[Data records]
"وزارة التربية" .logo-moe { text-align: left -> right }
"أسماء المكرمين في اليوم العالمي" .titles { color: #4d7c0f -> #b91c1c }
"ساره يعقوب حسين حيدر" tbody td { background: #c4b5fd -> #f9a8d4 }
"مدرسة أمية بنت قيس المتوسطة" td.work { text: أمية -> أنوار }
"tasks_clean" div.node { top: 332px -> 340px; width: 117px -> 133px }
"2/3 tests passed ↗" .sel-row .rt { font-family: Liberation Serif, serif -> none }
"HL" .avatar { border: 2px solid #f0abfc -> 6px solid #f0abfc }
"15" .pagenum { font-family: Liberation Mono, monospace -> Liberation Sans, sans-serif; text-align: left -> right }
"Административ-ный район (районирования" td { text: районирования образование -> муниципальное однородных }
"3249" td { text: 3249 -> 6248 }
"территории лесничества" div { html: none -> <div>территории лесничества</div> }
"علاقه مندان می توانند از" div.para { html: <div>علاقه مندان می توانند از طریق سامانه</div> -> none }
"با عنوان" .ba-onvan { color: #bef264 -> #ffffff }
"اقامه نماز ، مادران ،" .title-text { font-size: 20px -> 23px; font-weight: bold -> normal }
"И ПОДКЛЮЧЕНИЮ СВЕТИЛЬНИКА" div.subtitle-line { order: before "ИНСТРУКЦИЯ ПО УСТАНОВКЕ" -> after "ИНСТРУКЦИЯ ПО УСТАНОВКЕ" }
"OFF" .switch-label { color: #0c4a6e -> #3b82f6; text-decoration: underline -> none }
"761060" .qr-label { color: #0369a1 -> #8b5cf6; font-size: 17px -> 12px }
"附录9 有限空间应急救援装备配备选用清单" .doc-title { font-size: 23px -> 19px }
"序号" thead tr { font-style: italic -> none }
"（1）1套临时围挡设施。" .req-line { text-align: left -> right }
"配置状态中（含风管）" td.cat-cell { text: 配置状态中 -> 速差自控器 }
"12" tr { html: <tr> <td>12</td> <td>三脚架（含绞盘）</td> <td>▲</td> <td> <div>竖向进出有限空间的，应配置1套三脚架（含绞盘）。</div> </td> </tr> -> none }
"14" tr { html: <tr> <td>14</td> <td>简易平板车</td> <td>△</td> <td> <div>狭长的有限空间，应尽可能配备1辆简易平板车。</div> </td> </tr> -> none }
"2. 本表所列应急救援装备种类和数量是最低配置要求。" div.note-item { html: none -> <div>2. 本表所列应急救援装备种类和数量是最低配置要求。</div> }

__EXERCISE REQUIREMENTS__
Wherever a line holds the word "Liberation", copy that line out of the entries above.

__OUTPUT OF THE EXERCISE__
"2/3 tests passed ↗" .sel-row .rt { font-family: Liberation Serif, serif -> none }
"15" .pagenum { font-family: Liberation Mono, monospace -> Liberation Sans, sans-serif; text-align: left -> right }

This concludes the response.